Source information:
>>>
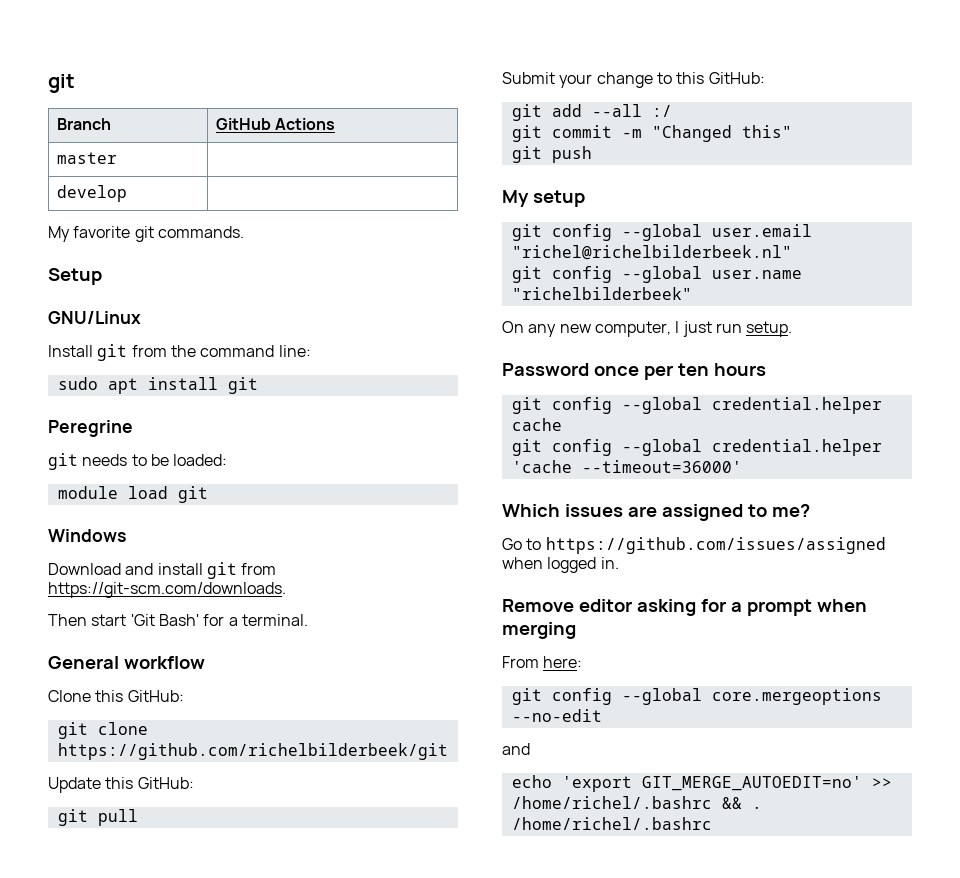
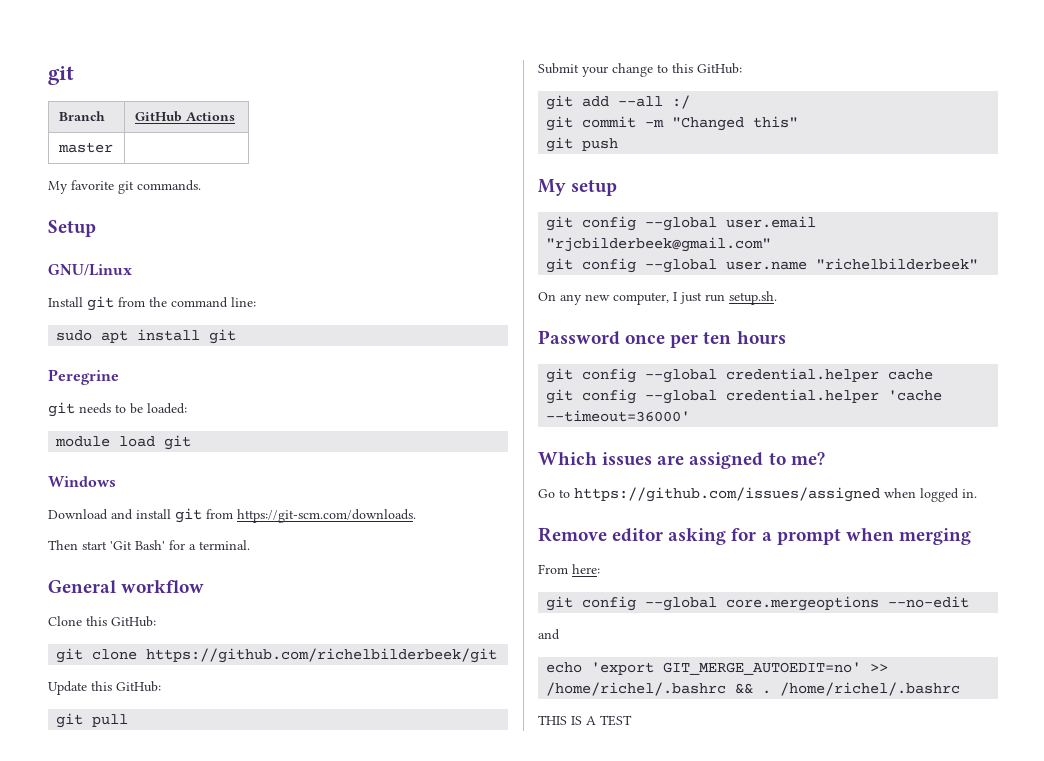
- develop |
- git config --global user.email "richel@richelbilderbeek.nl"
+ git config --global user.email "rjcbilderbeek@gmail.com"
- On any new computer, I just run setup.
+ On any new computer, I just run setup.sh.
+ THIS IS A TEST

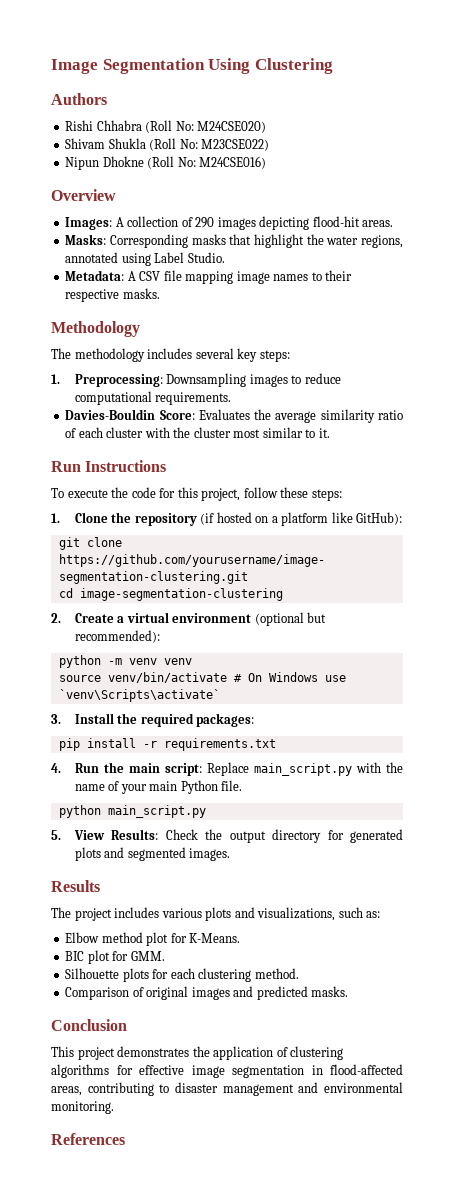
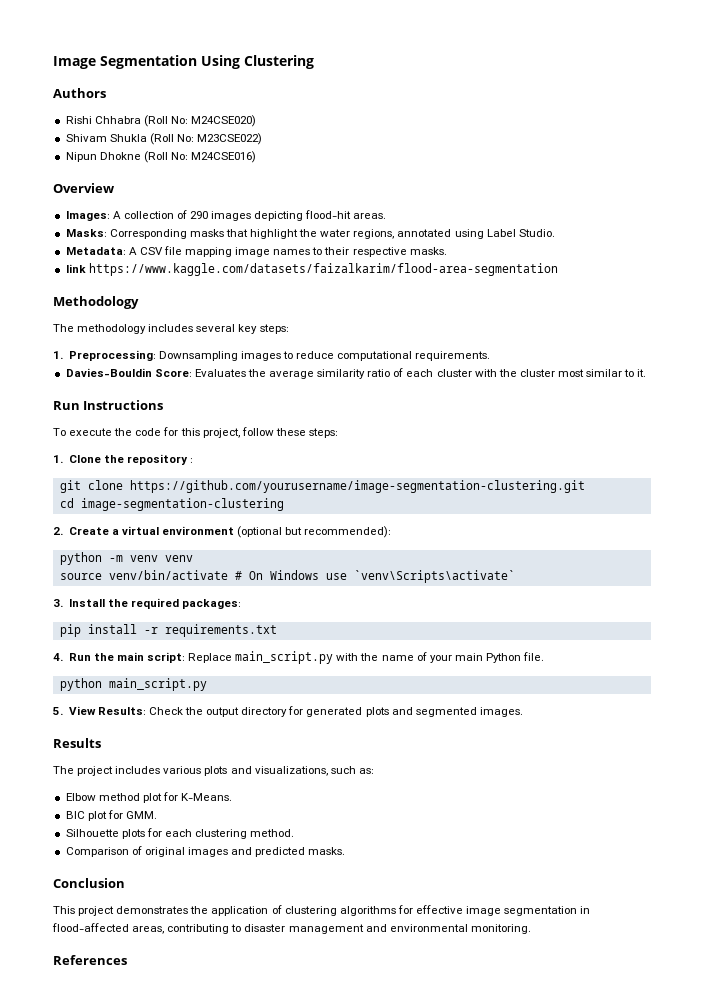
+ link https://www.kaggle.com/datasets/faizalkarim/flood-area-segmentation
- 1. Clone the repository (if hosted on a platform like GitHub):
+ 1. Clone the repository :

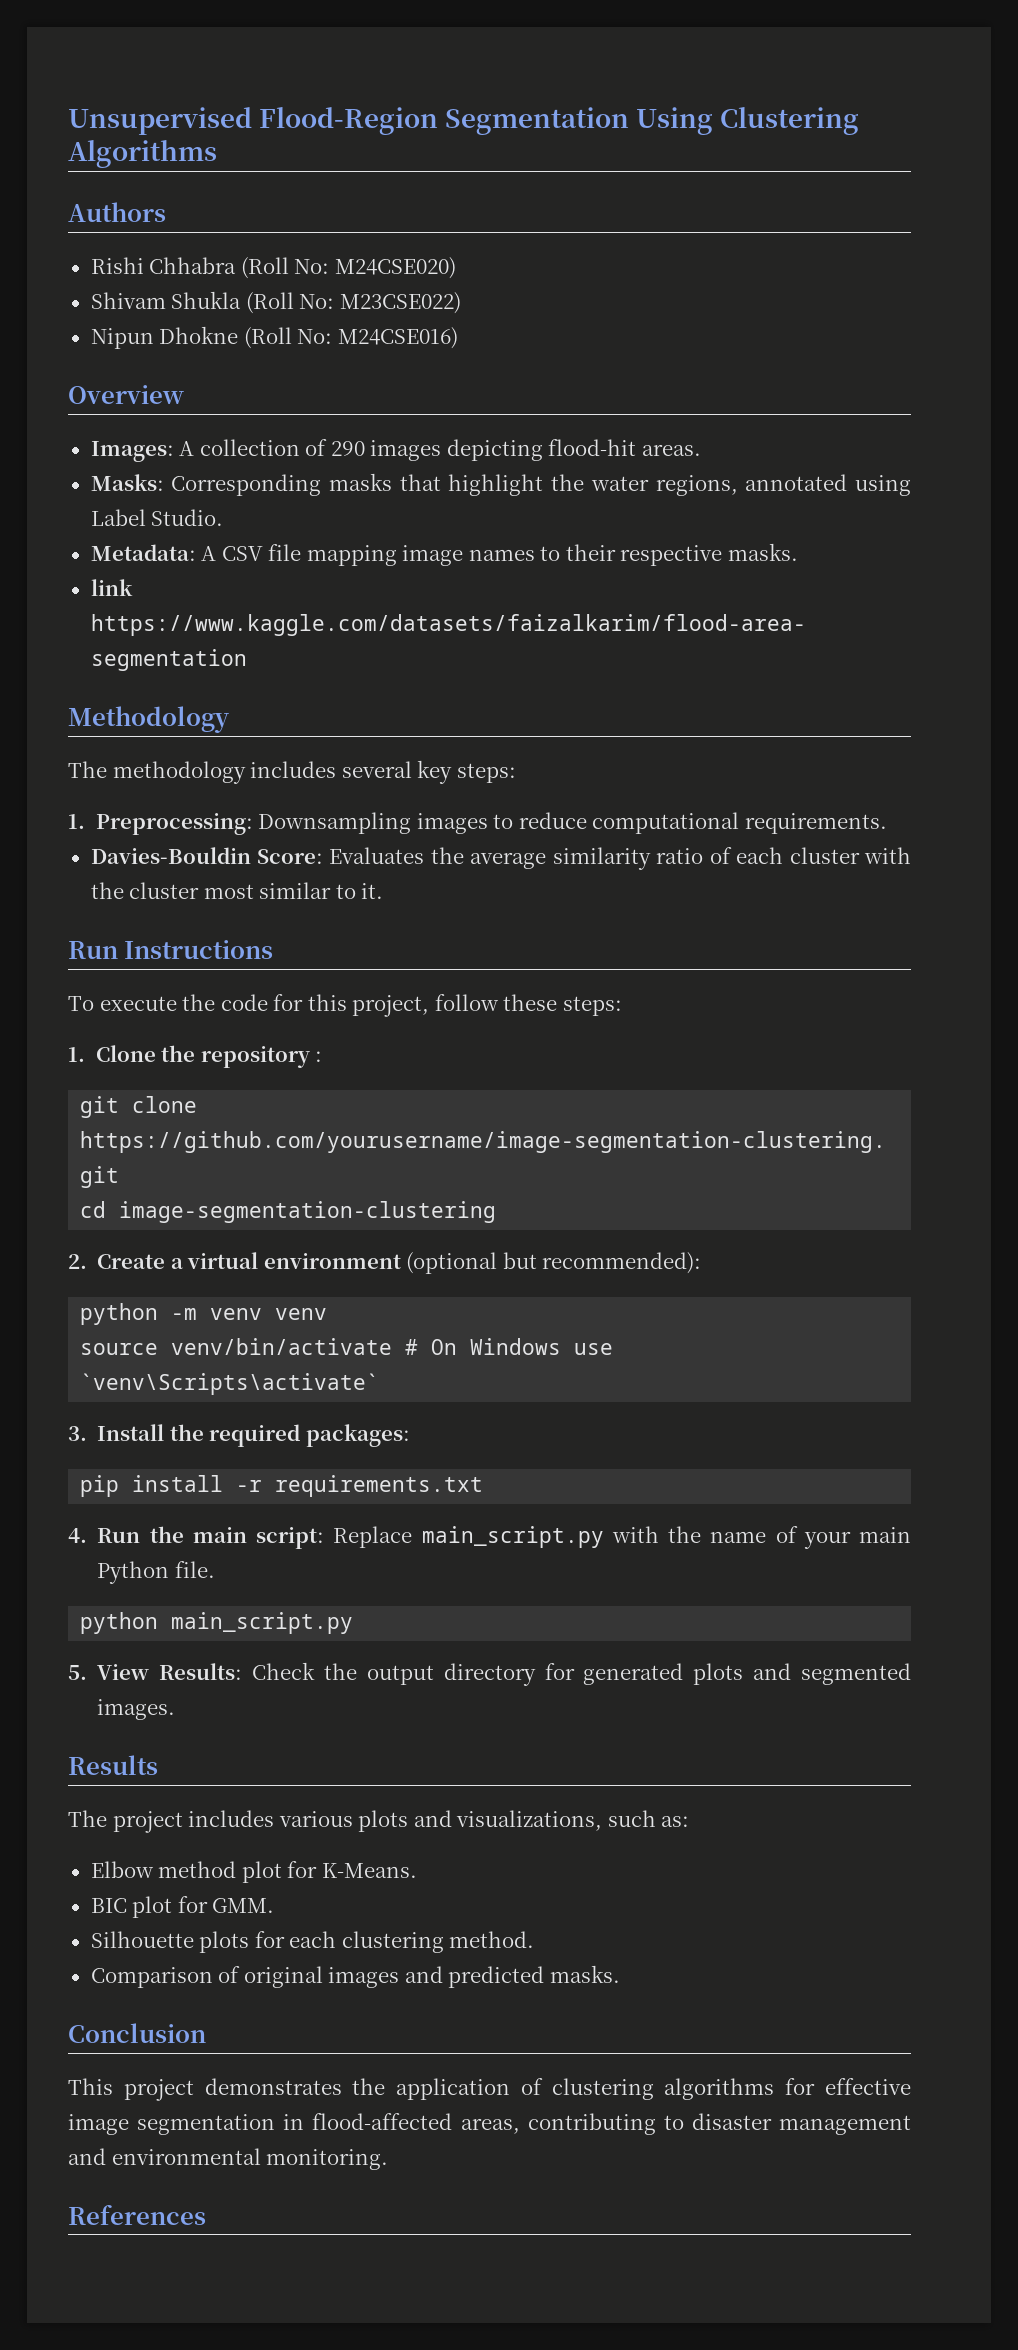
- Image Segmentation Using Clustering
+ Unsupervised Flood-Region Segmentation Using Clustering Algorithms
<<<
Directions:
Your answer should consist of the lines of the listing that contain "just", copied as they stand.

Result:
- On any new computer, I just run setup.
+ On any new computer, I just run setup.sh.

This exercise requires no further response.